- PROBLEM TO WORK ON -
Pick out each line below containing "consentire".

Records from a data source:
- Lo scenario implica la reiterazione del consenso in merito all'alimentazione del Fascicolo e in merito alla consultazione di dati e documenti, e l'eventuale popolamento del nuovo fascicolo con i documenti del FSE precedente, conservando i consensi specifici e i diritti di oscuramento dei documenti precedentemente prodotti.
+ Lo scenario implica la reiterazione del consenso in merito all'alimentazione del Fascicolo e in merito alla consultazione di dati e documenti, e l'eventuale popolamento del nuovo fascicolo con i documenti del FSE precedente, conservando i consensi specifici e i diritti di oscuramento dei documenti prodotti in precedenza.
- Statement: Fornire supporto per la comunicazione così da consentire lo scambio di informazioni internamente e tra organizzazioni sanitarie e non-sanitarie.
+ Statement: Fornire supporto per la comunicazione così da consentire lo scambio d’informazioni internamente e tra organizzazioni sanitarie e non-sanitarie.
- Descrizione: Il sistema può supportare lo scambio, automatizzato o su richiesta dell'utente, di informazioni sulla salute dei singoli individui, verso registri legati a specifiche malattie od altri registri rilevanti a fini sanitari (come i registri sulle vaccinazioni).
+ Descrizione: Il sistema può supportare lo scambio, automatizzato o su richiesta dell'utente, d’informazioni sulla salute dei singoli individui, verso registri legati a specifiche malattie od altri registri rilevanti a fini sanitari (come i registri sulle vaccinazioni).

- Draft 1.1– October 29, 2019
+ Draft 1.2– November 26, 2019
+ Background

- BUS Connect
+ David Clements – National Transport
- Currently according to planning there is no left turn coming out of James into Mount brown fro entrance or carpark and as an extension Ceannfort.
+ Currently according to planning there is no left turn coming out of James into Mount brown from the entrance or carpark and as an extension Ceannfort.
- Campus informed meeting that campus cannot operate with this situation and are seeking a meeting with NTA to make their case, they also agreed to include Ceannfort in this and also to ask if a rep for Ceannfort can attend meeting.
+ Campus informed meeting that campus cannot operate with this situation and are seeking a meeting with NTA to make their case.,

- SOLUTION TO THE PROBLEM -
- Statement: Fornire supporto per la comunicazione così da consentire lo scambio di informazioni internamente e tra organizzazioni sanitarie e non-sanitarie.
+ Statement: Fornire supporto per la comunicazione così da consentire lo scambio d’informazioni internamente e tra organizzazioni sanitarie e non-sanitarie.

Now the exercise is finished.